## ABOUT THIS TASK:
For the entries below, count the lines that contain the word "justify" and reply with that number only.

## SUPPLIED MATERIAL:
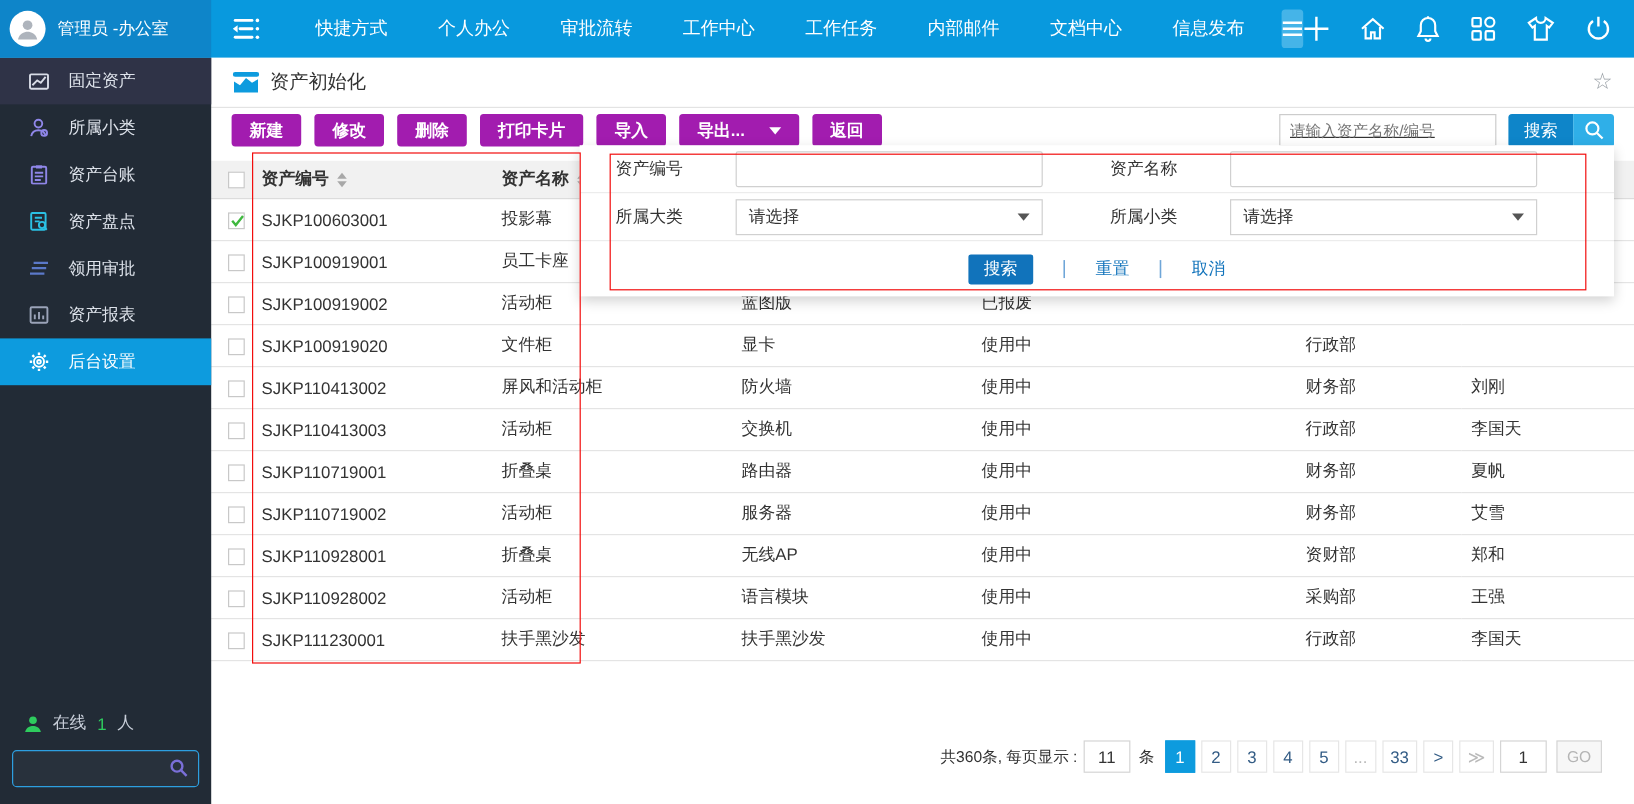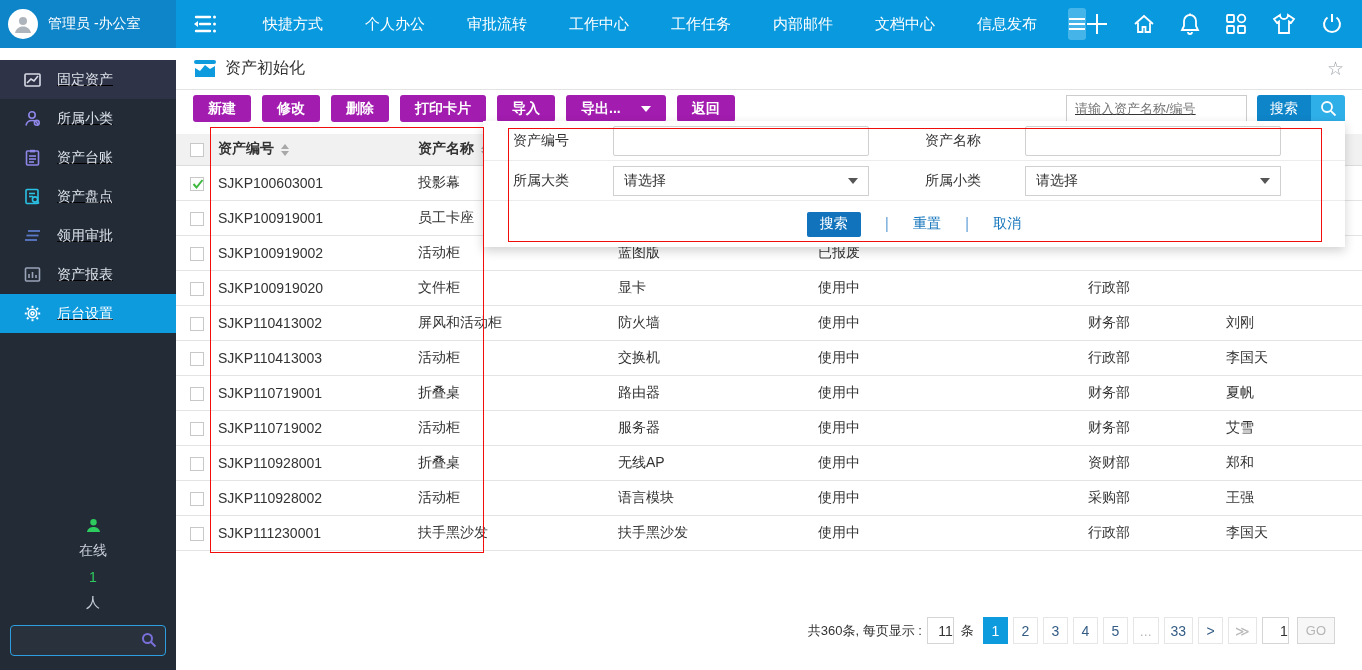--- a/index.html
+++ b/index.html
@@ -12,26 +12,26 @@
   .avatar { width:30px; height:30px; border-radius:50%; background:#fff; display:flex; align-items:center; justify-content:center; }
   .user-name { font-size:14px; }
   .menu-toggle { margin-left:16px; display:flex; align-items:center; cursor:pointer; }
   .topbar-nav { display:flex; margin-left:24px; }
   .nav-item { padding:0 21px; line-height:48px; font-size:15px; cursor:pointer; white-space:nowrap; }
   .box-toggle { width:32px; height:32px; background:#45B4E8; border-radius:3px; display:flex; align-items:center; justify-content:center; margin-left:10px; cursor:pointer; }
   .topbar-actions { margin-left:auto; display:flex; align-items:center; gap:25px; padding-right:26px; }
   .tb-icon { display:flex; cursor:pointer; }
 
   
-  .sidebar { position:absolute; top:60px; left:0; width:176px; bottom:0; background:#222B36; z-index:2;text-decoration:underline; }
+  .sidebar { position:absolute; top:48px; left:0; width:176px; bottom:0; background:#222B36; z-index:2; }
   .side-item { height:39px; display:flex; align-items:center; gap:16px; padding-left:24px; color:#DDE2EA; font-size:14px; cursor:pointer; }
   .side-item.active-first { background:#2F3347; }
   .side-item.highlight { background:#0D9BDE; color:#fff; }
   .sidebar-bottom { position:absolute; bottom:14px; left:0; right:0; padding:0 10px; }
-  .online { display:flex; align-items:center; gap:9px; color:#C9CFDA; font-size:14px; margin:0 0 13px 10px;flex-direction:column; }
+  .online { display:flex; align-items:center; gap:9px; color:#C9CFDA; font-size:14px; margin:0 0 13px 10px; }
   .online-count { color:#2ECC5E; }
   .side-search { position:relative; }
   .side-search input { width:100%; height:31px; background:rgba(255,255,255,0.03); border:1px solid #2D9FE0; border-radius:4px; color:#fff; padding:0 30px 0 8px; font-size:13px; outline:none; }
   .side-search svg { position:absolute; right:9px; top:7px; }
 
   
   .main { position:absolute; left:176px; top:48px; right:0; bottom:0; background:#fff; }
   .page-header { height:42px; border-bottom:1px solid #E3E3E3; display:flex; align-items:center; padding:0 18px; }
   .page-title { font-size:16px; color:#333; margin-left:9px; font-weight:400; }
   .fav-star { margin-left:auto; color:#9AA0A6; font-size:19px; cursor:pointer; }
@@ -51,21 +51,21 @@
   tbody td { height:35px; border-bottom:1px solid #E4E4E4; padding-left:8px; white-space:nowrap; overflow:hidden; }
   .cb { width:14px; height:14px; border:1px solid #C8C8C8; background:#fff; display:inline-block; vertical-align:middle; margin-left:6px; cursor:pointer; position:relative; }
   .cb.checked svg { position:absolute; left:1px; top:0; }
   .sort { display:inline-block; vertical-align:middle; margin-left:7px; }
   .sort i { display:block; width:0; height:0; border-left:4px solid transparent; border-right:4px solid transparent; }
   .sort .up { border-bottom:5px solid #A8A8A8; margin-bottom:2px; }
   .sort .dn { border-top:5px solid #A8A8A8; }
 
   
   .pagination { position:absolute; right:27px; top:569px; display:flex; align-items:center; gap:5px; font-size:13px; color:#333; }
-  .pg-input { width:27px; height:27px; border:1px solid #D5D5D5; text-align:right; font-size:14px; color:#333; outline:none; }
+  .pg-input { width:39px; height:27px; border:1px solid #D5D5D5; text-align:center; font-size:14px; color:#333; outline:none; }
   .pg-unit { margin:0 4px 0 2px; }
   .pg { min-width:25px; height:27px; line-height:27px; text-align:center; padding:0 6px; border:1px solid #E6E6E6; background:#fff; color:#335C85; cursor:pointer; font-size:14px; }
   .pg.active { background:#0D9BDE; border-color:#0D9BDE; color:#fff; }
   .pg.dim { color:#B9B9B9; }
   .go-btn { height:27px; border:1px solid #D5D5D5; background:#F7F7F7; color:#B5B5B5; font-size:13px; padding:0 8px; margin-left:3px; cursor:pointer; }
 
   
   .overlay { position:absolute; left:483px; top:121px; width:862px; height:126px; background:#fff; box-shadow:0 4px 10px rgba(0,0,0,0.18); z-index:5; }
   .ov-row { height:40px; display:flex; align-items:center; border-bottom:1px solid #ECECEC; padding-left:30px; }
   .ov-label { width:100px; font-size:14px; color:#333; }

## RESPONSE FOR THIS EXERCISE:
2